== Work instructions ==
All records must be quoted exactly. Omit the pictures.

Web interface edit records

--------------------

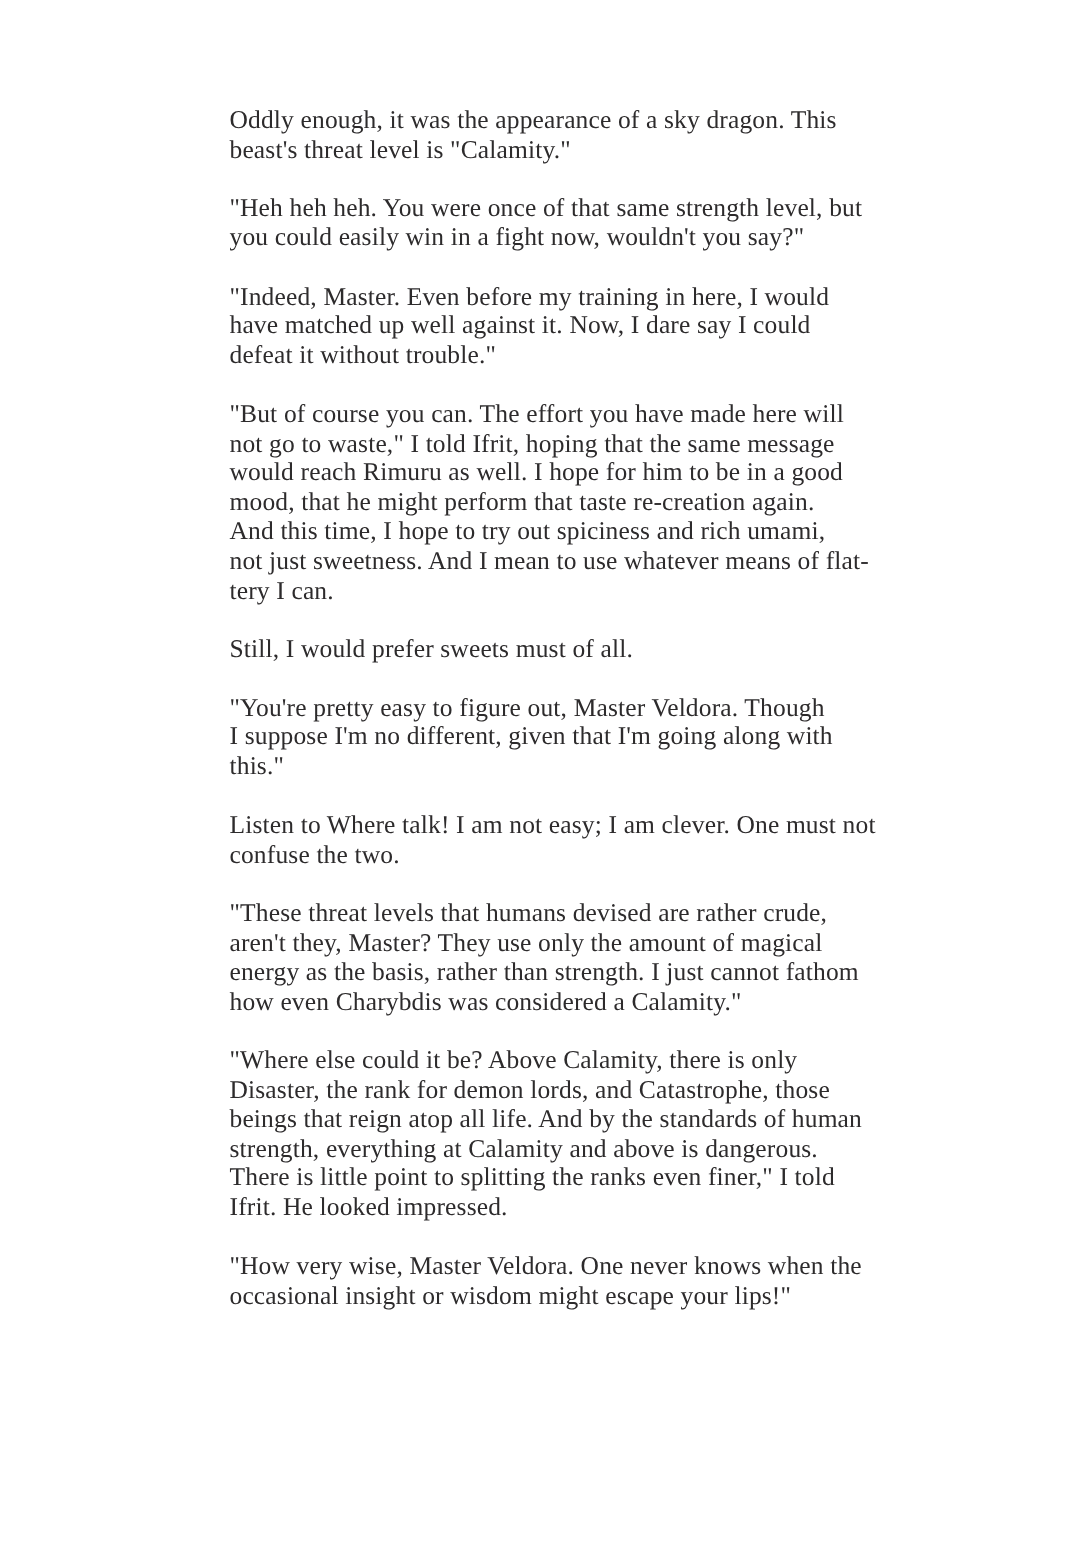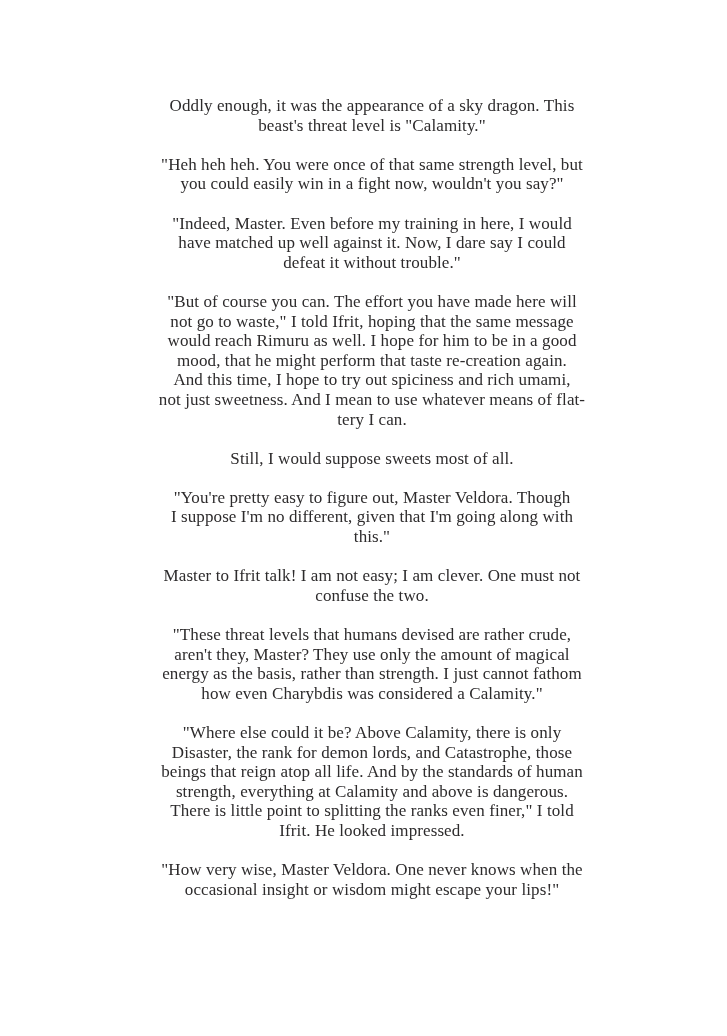--- a/index.html
+++ b/index.html
@@ -17,9 +17,8 @@
   .page {
     position: absolute;
     left: 153px;
-    top: 96px;
+    top: 70px;
     width: 438px;
-    text-align: center;
   }
   .para {
     margin: 0 0 19.6px 0;

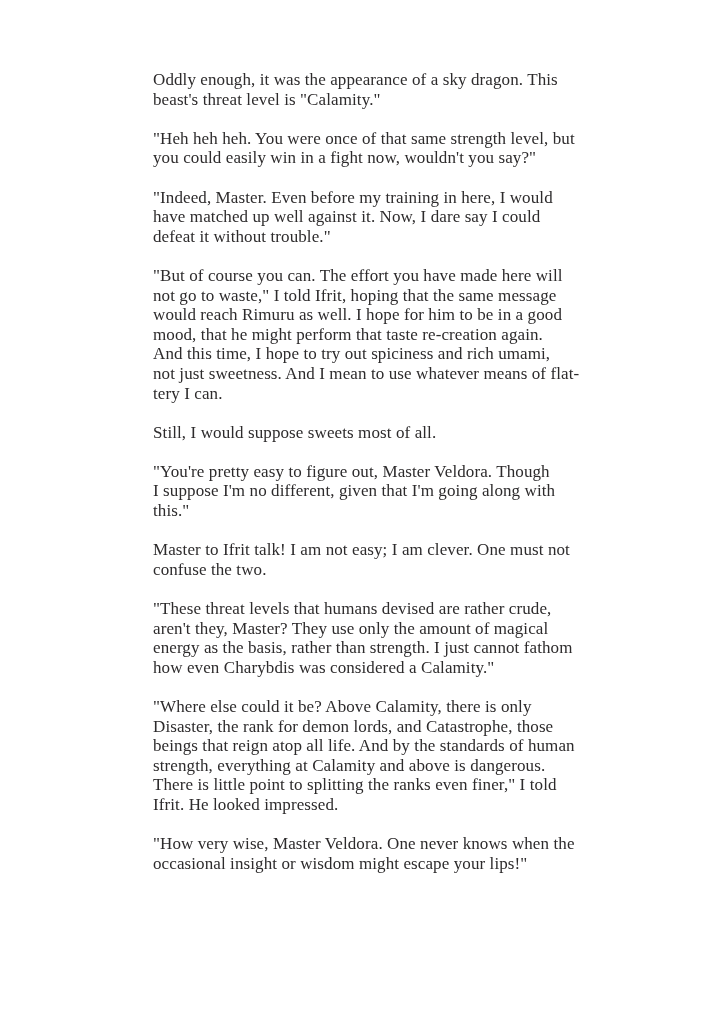--- a/index.html
+++ b/index.html
@@ -50,7 +50,7 @@
 And this time, I hope to try out spiciness and rich umami,
 not just sweetness. And I mean to use whatever means of flat-
 tery I can.</p>
-  <p class="para">Still, I would suppose sweets most of all.</p>
+  <p class="para">Still, I would prefer sweets must of all.</p>
   <p class="para">"You're pretty easy to figure out, Master Veldora. Though
 I suppose I'm no different, given that I'm going along with
 this."</p>

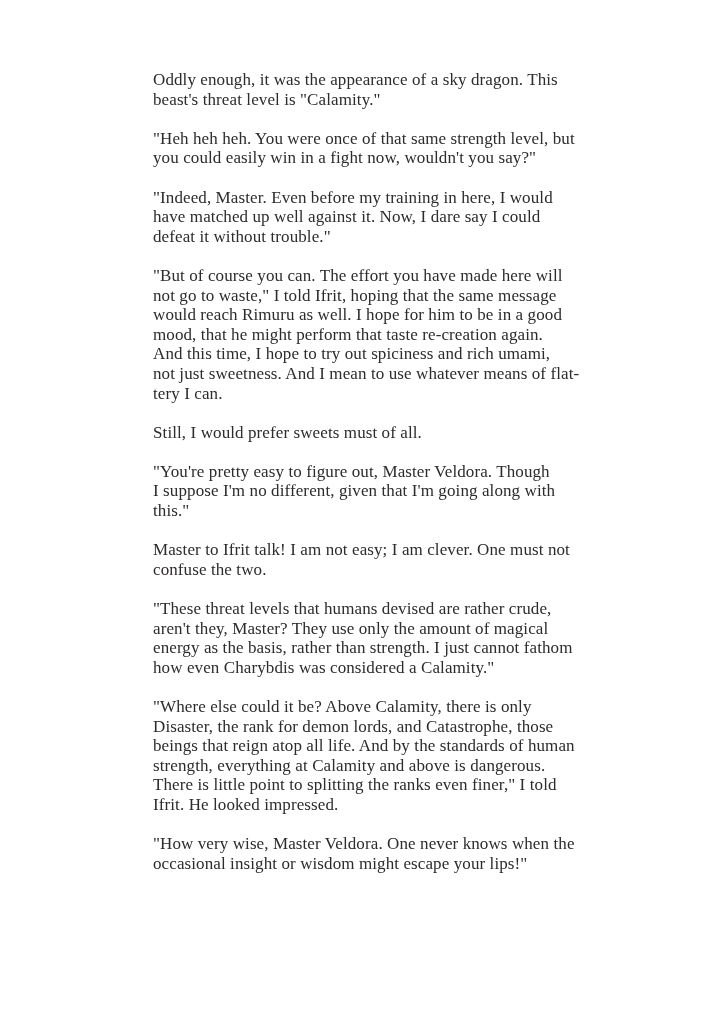--- a/index.html
+++ b/index.html
@@ -54,7 +54,7 @@
   <p class="para">"You're pretty easy to figure out, Master Veldora. Though
 I suppose I'm no different, given that I'm going along with
 this."</p>
-  <p class="para">Master to Ifrit talk! I am not easy; I am clever. One must not
+  <p class="para">Listen to Where talk! I am not easy; I am clever. One must not
 confuse the two.</p>
   <p class="para">"These threat levels that humans devised are rather crude,
 aren't they, Master? They use only the amount of magical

--------------------

== Task response ==
--- a/index.html
+++ b/index.html
@@ -17,9 +17,8 @@
   .page {
     position: absolute;
     left: 153px;
-    top: 96px;
+    top: 70px;
     width: 438px;
-    text-align: center;
   }
   .para {
     margin: 0 0 19.6px 0;

--- a/index.html
+++ b/index.html
@@ -50,7 +50,7 @@
 And this time, I hope to try out spiciness and rich umami,
 not just sweetness. And I mean to use whatever means of flat-
 tery I can.</p>
-  <p class="para">Still, I would suppose sweets most of all.</p>
+  <p class="para">Still, I would prefer sweets must of all.</p>
   <p class="para">"You're pretty easy to figure out, Master Veldora. Though
 I suppose I'm no different, given that I'm going along with
 this."</p>

--- a/index.html
+++ b/index.html
@@ -54,7 +54,7 @@
   <p class="para">"You're pretty easy to figure out, Master Veldora. Though
 I suppose I'm no different, given that I'm going along with
 this."</p>
-  <p class="para">Master to Ifrit talk! I am not easy; I am clever. One must not
+  <p class="para">Listen to Where talk! I am not easy; I am clever. One must not
 confuse the two.</p>
   <p class="para">"These threat levels that humans devised are rather crude,
 aren't they, Master? They use only the amount of magical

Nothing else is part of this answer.